What you have to do: Your answer must hold only the lines below from the line containing "(904, 395) none" through the line containing "[251,447,324,463] 37 cents", each reproduced exactly.

Recorded data:
-=-=-

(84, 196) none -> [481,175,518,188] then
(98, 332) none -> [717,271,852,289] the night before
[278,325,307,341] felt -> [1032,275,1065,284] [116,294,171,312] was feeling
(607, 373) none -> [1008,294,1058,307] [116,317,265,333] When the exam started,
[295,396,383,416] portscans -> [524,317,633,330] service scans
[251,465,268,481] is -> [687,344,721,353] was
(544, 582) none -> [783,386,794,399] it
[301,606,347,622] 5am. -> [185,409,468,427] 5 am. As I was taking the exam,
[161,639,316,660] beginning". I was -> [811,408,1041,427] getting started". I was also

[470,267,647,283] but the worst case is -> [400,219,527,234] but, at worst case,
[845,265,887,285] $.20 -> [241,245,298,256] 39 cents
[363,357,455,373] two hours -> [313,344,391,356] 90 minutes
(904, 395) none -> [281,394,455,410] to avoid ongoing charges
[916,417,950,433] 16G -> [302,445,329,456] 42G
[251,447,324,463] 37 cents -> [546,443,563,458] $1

-=-=-

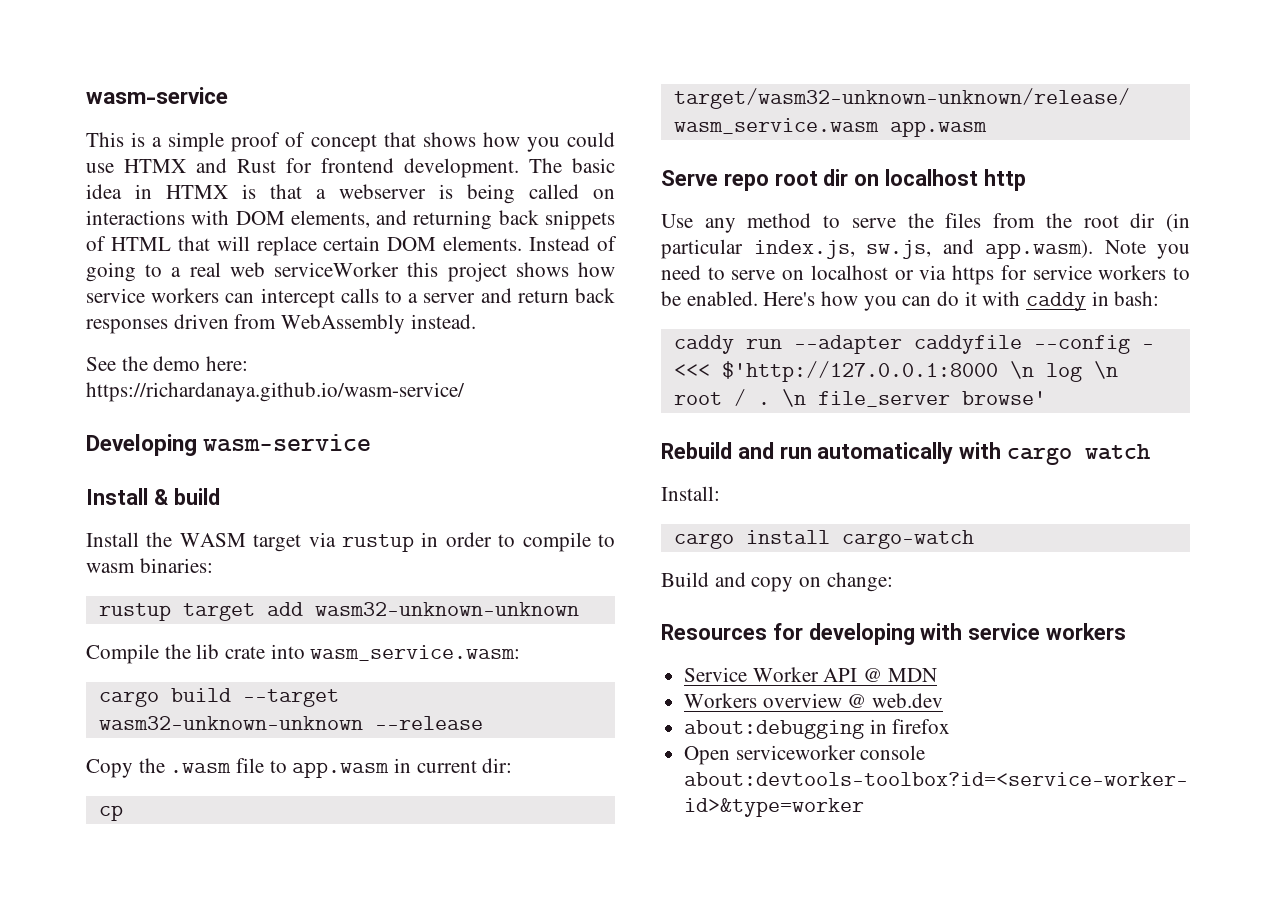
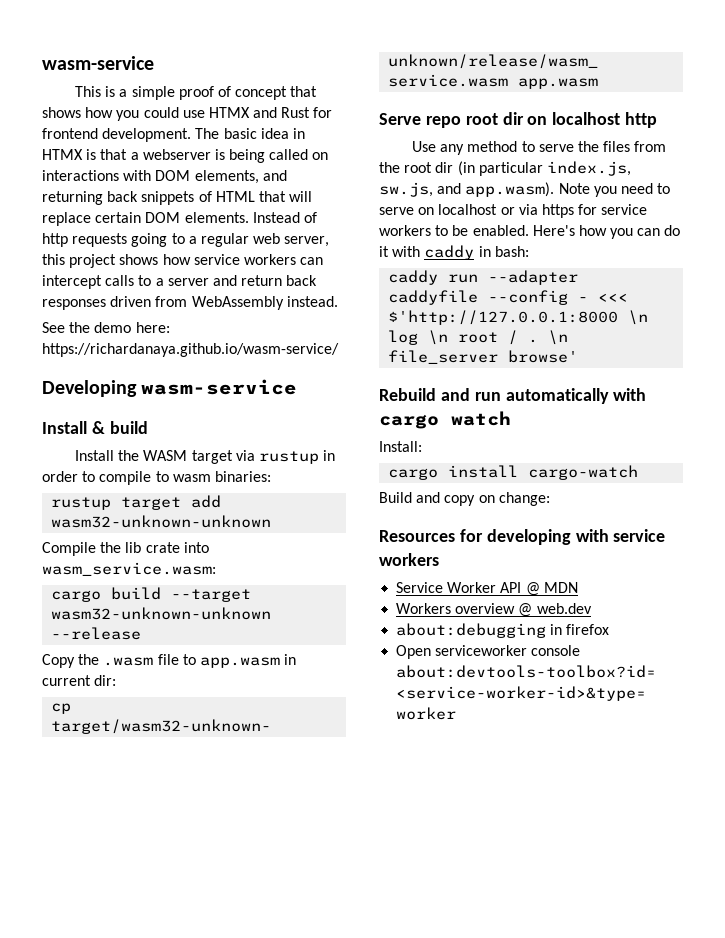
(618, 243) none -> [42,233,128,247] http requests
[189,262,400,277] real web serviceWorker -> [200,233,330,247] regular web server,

-=-=-

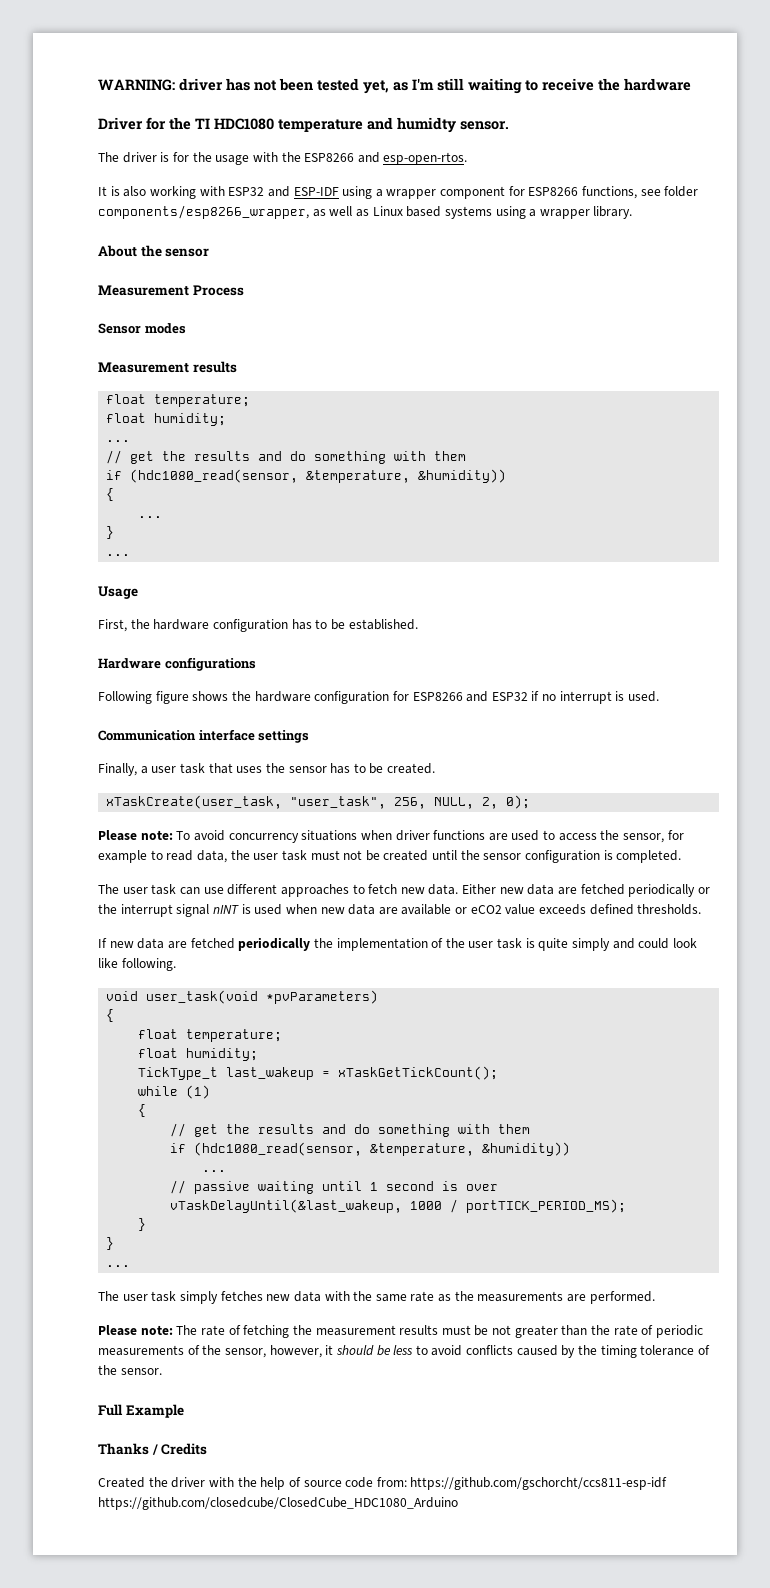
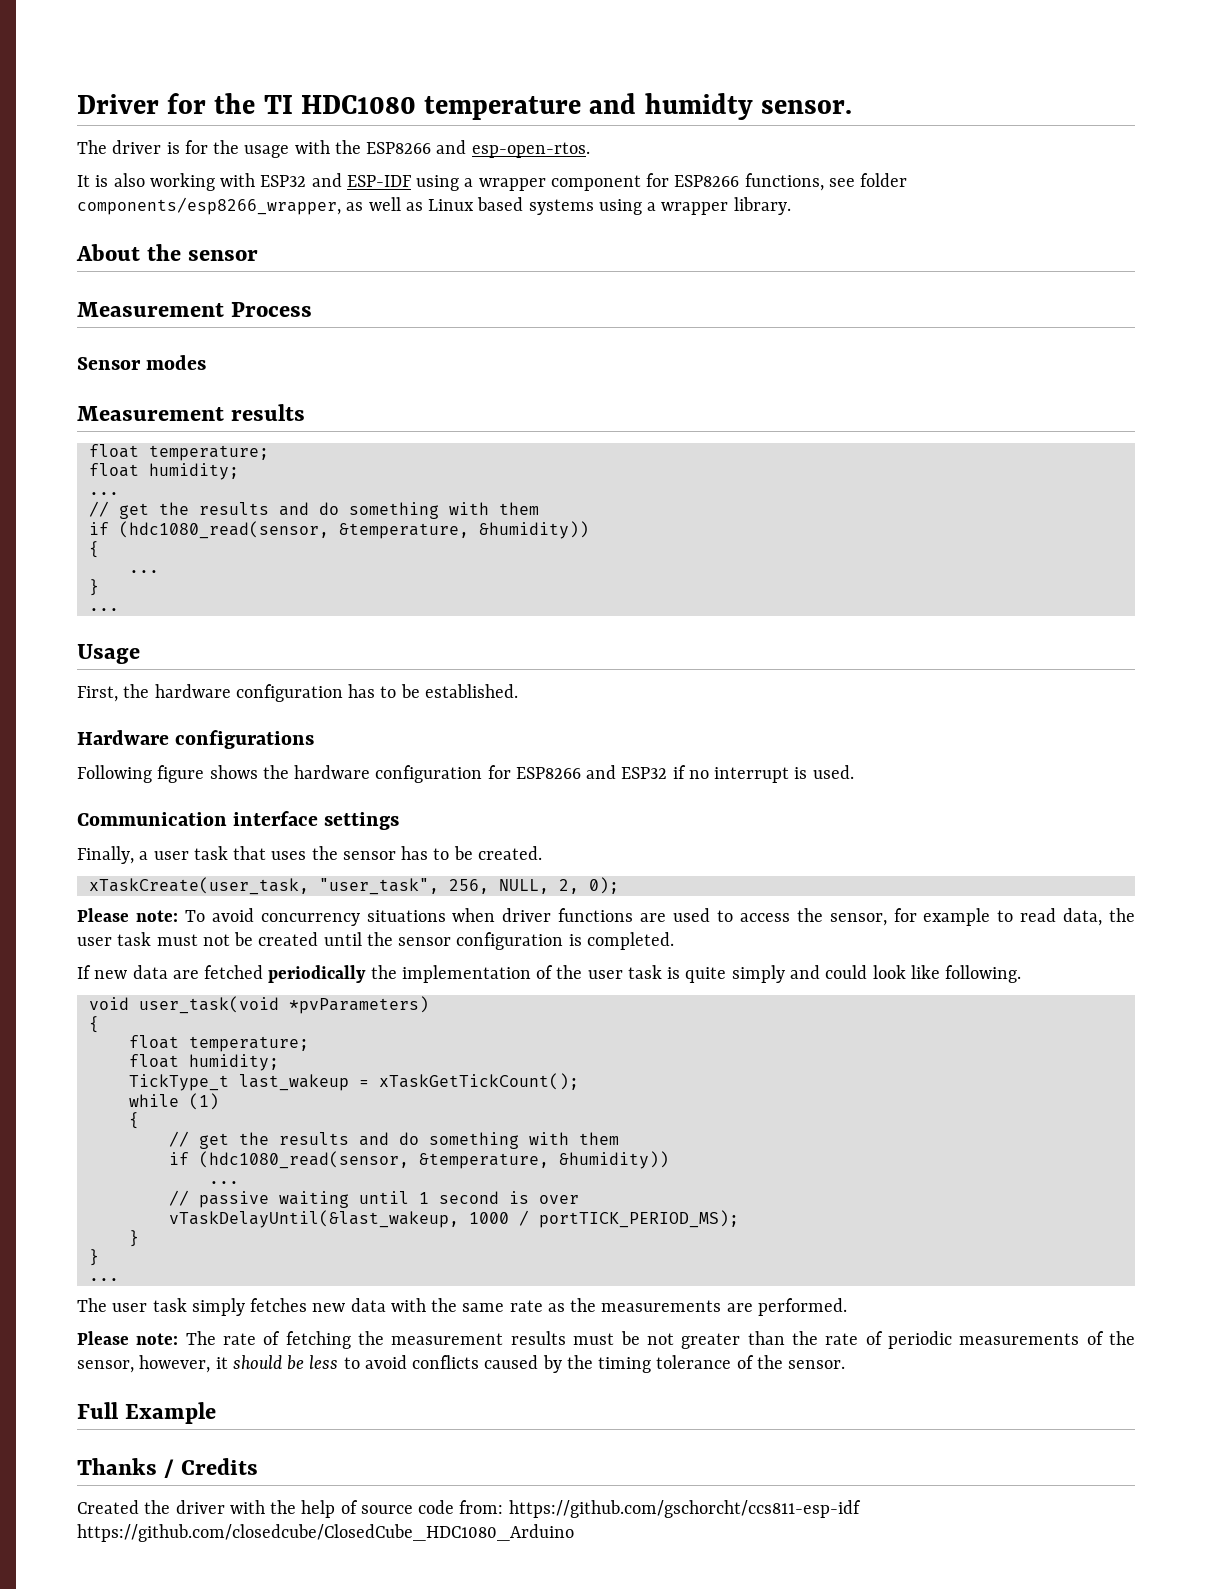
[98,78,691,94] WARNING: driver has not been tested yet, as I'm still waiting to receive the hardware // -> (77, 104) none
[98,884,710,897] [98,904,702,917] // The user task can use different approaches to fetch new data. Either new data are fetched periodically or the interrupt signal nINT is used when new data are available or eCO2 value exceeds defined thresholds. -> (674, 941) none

-=-=-

Solution to this task:
(904, 395) none -> [281,394,455,410] to avoid ongoing charges
[916,417,950,433] 16G -> [302,445,329,456] 42G
[251,447,324,463] 37 cents -> [546,443,563,458] $1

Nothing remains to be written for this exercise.